For example, consider a negative review "*not a good movie*", and if we remove 'not' from it then it becomes a positive review "*a good movie*".

In [None]:
# Exclude 'not' and its other forms from the stopwords list

updated_stopword_list = []

for word in stopword_list:
    if word=='not' or word.endswith("n't"):
        pass
    else:
        updated_stopword_list.append(word)

print(updated_stopword_list)

In [None]:
# removing the stopwords
def remove_stopwords(text, is_lower_case=False):
    # splitting strings into tokens (list of words)
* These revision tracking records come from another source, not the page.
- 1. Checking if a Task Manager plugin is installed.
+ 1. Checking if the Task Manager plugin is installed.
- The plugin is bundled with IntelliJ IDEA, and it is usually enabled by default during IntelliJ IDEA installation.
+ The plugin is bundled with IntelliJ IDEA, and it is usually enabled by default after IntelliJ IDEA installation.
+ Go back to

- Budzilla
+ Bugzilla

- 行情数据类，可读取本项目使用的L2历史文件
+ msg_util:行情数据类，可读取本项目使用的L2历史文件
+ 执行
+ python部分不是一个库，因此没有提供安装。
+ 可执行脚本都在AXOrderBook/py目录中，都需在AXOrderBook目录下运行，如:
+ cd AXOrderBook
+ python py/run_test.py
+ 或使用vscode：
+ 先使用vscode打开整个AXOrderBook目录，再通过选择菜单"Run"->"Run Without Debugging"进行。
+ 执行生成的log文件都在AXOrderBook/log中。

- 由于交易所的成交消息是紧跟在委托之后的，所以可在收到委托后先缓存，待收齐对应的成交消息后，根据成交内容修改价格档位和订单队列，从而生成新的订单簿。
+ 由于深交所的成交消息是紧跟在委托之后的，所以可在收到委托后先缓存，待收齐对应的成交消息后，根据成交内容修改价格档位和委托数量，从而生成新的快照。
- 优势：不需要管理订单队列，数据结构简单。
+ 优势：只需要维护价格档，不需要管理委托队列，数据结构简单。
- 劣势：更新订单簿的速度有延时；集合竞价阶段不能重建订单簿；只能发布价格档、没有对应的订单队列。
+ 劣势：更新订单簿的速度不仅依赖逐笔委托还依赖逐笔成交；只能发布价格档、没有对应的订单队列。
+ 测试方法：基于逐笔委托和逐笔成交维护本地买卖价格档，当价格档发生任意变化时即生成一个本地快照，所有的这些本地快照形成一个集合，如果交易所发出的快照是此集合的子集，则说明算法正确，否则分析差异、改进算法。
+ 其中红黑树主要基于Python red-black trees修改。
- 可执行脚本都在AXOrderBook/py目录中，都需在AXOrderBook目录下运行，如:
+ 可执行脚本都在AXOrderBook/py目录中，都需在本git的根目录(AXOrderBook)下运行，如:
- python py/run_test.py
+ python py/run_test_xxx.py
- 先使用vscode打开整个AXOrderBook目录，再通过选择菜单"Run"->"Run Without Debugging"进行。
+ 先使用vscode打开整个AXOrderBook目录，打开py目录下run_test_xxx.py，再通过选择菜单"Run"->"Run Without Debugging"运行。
    # YOUR CODE HERE to create 'tokens' variable by tokenizing 'text'

    tokens = [token.strip() for token in tokens]
    if is_lower_case:
        # filtering out the stop words
        filtered_tokens = [token for token in tokens if token not in updated_stopword_list]
    else:
        filtered_tokens = [token for token in tokens if token.lower() not in updated_stopword_list]
    filtered_text = ' '.join(filtered_tokens)
    return filtered_text

In [None]:
txt = "The movie was not that great"

# YOUR CODE HERE to call remove_stopwords() on txt

In [None]:
# apply remove_stopwords function on review column
# YOUR CODE HERE